Data entries:
/---
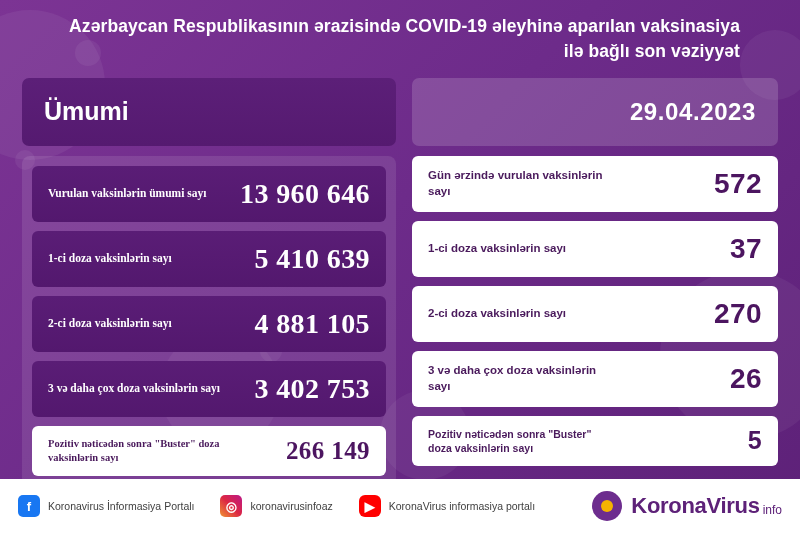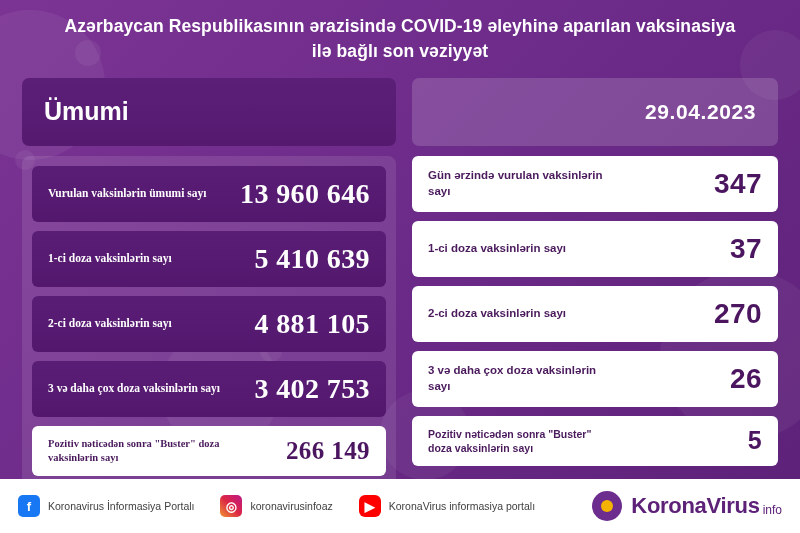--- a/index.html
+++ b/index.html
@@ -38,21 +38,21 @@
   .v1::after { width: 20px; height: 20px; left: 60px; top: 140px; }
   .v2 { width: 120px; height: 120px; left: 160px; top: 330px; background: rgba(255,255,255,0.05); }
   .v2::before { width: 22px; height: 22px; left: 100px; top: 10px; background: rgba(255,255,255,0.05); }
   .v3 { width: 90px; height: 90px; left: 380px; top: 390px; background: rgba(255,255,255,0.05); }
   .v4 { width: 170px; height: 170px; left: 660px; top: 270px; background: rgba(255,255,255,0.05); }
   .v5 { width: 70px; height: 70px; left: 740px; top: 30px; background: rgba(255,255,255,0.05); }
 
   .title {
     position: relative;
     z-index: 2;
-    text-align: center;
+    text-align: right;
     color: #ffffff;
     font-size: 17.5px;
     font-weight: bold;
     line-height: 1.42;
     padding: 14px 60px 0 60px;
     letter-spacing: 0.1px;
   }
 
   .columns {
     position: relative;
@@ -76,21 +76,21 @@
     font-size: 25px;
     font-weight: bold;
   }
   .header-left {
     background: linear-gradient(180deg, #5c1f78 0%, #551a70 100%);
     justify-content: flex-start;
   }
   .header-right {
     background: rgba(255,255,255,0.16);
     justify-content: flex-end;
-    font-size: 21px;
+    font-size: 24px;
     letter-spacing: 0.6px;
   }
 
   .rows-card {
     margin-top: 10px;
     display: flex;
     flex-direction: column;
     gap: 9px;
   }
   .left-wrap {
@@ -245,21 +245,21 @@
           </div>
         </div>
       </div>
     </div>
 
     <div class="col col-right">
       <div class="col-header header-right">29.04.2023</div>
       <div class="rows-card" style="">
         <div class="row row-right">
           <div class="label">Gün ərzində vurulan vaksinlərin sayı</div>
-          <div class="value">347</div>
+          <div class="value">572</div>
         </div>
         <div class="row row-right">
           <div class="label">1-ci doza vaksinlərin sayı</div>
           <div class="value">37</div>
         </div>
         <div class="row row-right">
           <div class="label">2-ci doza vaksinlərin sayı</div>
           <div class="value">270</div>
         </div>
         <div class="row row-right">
\---
What needs to be done:
What you return must match the records above exactly, minus any images.

Exercise output:
--- a/index.html
+++ b/index.html
@@ -38,21 +38,21 @@
   .v1::after { width: 20px; height: 20px; left: 60px; top: 140px; }
   .v2 { width: 120px; height: 120px; left: 160px; top: 330px; background: rgba(255,255,255,0.05); }
   .v2::before { width: 22px; height: 22px; left: 100px; top: 10px; background: rgba(255,255,255,0.05); }
   .v3 { width: 90px; height: 90px; left: 380px; top: 390px; background: rgba(255,255,255,0.05); }
   .v4 { width: 170px; height: 170px; left: 660px; top: 270px; background: rgba(255,255,255,0.05); }
   .v5 { width: 70px; height: 70px; left: 740px; top: 30px; background: rgba(255,255,255,0.05); }
 
   .title {
     position: relative;
     z-index: 2;
-    text-align: center;
+    text-align: right;
     color: #ffffff;
     font-size: 17.5px;
     font-weight: bold;
     line-height: 1.42;
     padding: 14px 60px 0 60px;
     letter-spacing: 0.1px;
   }
 
   .columns {
     position: relative;
@@ -76,21 +76,21 @@
     font-size: 25px;
     font-weight: bold;
   }
   .header-left {
     background: linear-gradient(180deg, #5c1f78 0%, #551a70 100%);
     justify-content: flex-start;
   }
   .header-right {
     background: rgba(255,255,255,0.16);
     justify-content: flex-end;
-    font-size: 21px;
+    font-size: 24px;
     letter-spacing: 0.6px;
   }
 
   .rows-card {
     margin-top: 10px;
     display: flex;
     flex-direction: column;
     gap: 9px;
   }
   .left-wrap {
@@ -245,21 +245,21 @@
           </div>
         </div>
       </div>
     </div>
 
     <div class="col col-right">
       <div class="col-header header-right">29.04.2023</div>
       <div class="rows-card" style="">
         <div class="row row-right">
           <div class="label">Gün ərzində vurulan vaksinlərin sayı</div>
-          <div class="value">347</div>
+          <div class="value">572</div>
         </div>
         <div class="row row-right">
           <div class="label">1-ci doza vaksinlərin sayı</div>
           <div class="value">37</div>
         </div>
         <div class="row row-right">
           <div class="label">2-ci doza vaksinlərin sayı</div>
           <div class="value">270</div>
         </div>
         <div class="row row-right">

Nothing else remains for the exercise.